On the edge of light
A perusal of press interviews given by the Czech-American Antonin Kratochvil (b. 1947) reveals that he set out to change his hard won -and financially rather rewarding – spectrum of commissions, His modest references to the perils of his profession when life is literally at stake do not overshadow the ferocity of his struggle to find his calling in life. Kratochvil has established himself as a photographer without a specialization, and the breadth of his scope was a matter of pride with him. Only nine years ago he proclaimed: “I’m no artist. I’m a pro.”
Kratochvil enterntains no illusions as to the status of his black-andwhite portrait work. He demonstrated this when interviewed by Juraj Mravec and Viktor Vojtek for the book Interview s fotografil(An Interview with Photography, Slovart, 2003): “Fortunately once in a while – and let me stress, just every once in a while – magazines take an interest in interspersing those glossy portraits a la Leibovitz with my realistic style.” Kratochvil had to struggle for a long time to win a position that would enable him to take so many portraits of famous faces to gather enough material for a spectacular album. At the outset of his career, more than thirty years ago, his American clients demanded color pictures. He did those, and often he would capture the very same people he presents now in Persona. Kratochvil, however, feels more at home within the black-and-white range. Only that format enables him to work with double exposure: capturing not only his contemporaries, but also his own work. Is it not surprising how Ying Quin, of Harvard University, would explain his magic with light? According to him it is the result of the Central European experience, and far from being alone, Kratochvil is in fact one of many photographers who display this particular experience. Quin cites as other examples Josef Koudelka and Josef Sudek, who, he argues, are also marked by Prague’s dark luminance.
The way in which black and white photographs are chiefly used in the press is explained by photographer Michael Persson in the Kratochvil monograph (Torst, 2003): “No matter what magazine Kratochvil’s work is published in, it lends credibility to the entire content, giving the impression that if the editorial staff are gutsy enough to use a guy who comes back with nothing more than raw, naked images, the rest of the magazine can’t be all that bad.”

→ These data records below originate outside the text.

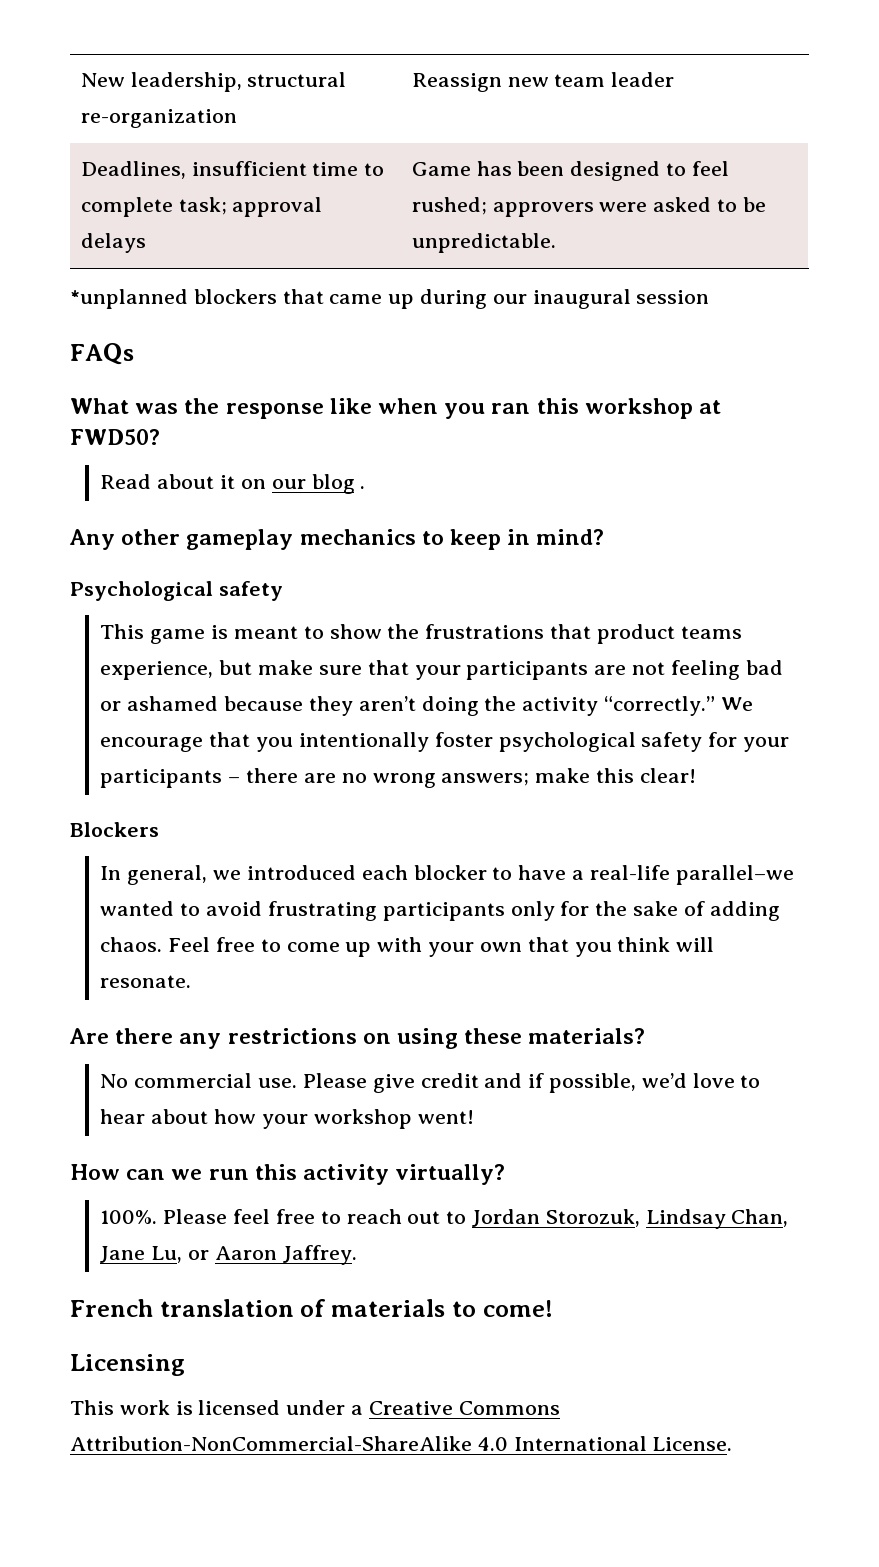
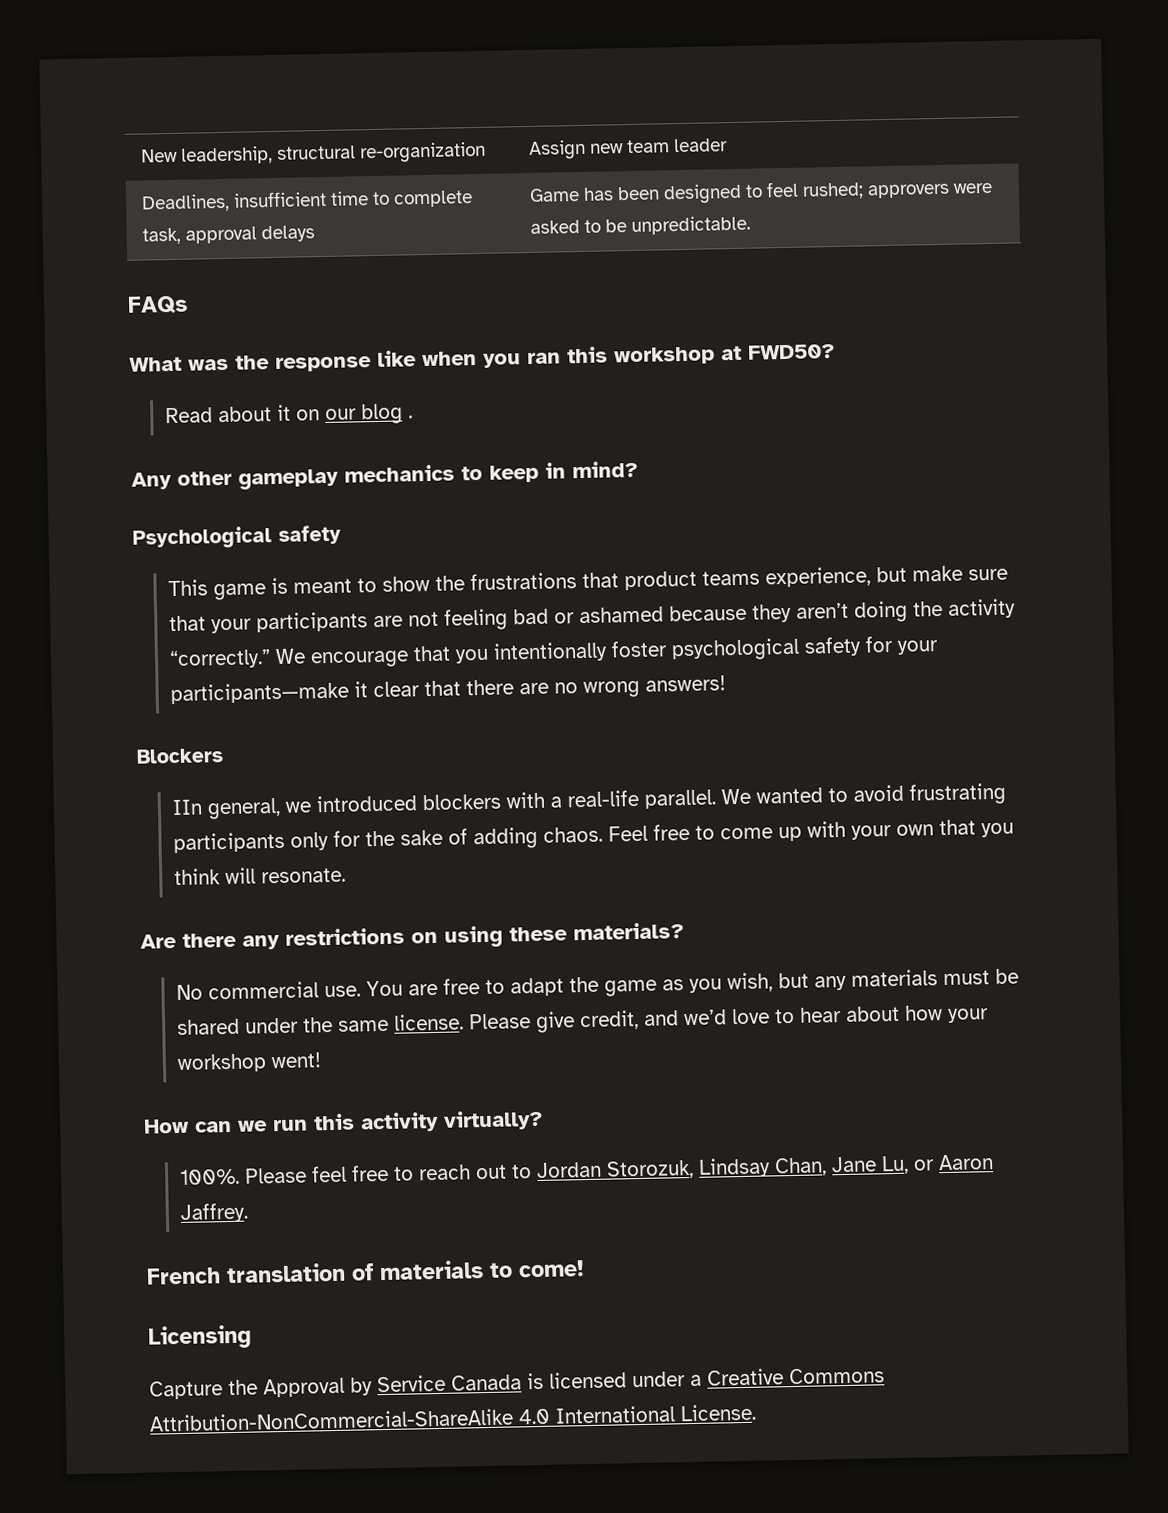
[411,73,502,92] Reassign -> [527,139,586,160] Assign
[178,197,227,215] task; -> [141,227,181,245] task,
[70,289,710,309] // *unplanned blockers that came up during our inaugural session -> (751, 225) none
[100,768,696,788] participants – there are no wrong answers; make this clear! -> [169,675,726,705] participants—make it clear that there are no wrong answers!
[100,866,122,880] In -> [171,799,203,816] IIn
[361,865,794,885] each blocker to have a real-life parallel–we -> [421,788,751,811] blockers with a real-life parallel. We
[302,1073,636,1093] Please give credit and if possible, -> [365,968,1019,997] [176,1009,679,1036] You are free to adapt the game as you wish, but any materials must be shared under the same license. Please give credit, and
[70,1400,170,1415] This work -> [149,1374,522,1400] Capture the Approval by Service Canada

This strategy, however, is not a matter of normative practice – far from it. In the everyday struggle for the majority viewer, it loses its balance. Kratochvil thinks that documentary photographers have no choice but to target their activity on the elite whose thinking it is meaningful to influence.
A Persona builds on an edgy and stylized form of reportage. This is signaled by the coven which features Deborah Harry. Aside from a repetition of this image, four other pages are devoted to her inside the book. This photogenic lady justifies a whole sequence. At other times, however, the same tactic seems counterproductive, as for instance with actor Pavel Landovsky when it is stretched into a triptych, or with the quadruple portrait of Harvey Keitel. Here the photographer was unfortunately unable to suppress his predilection for his personal ideals of manhood.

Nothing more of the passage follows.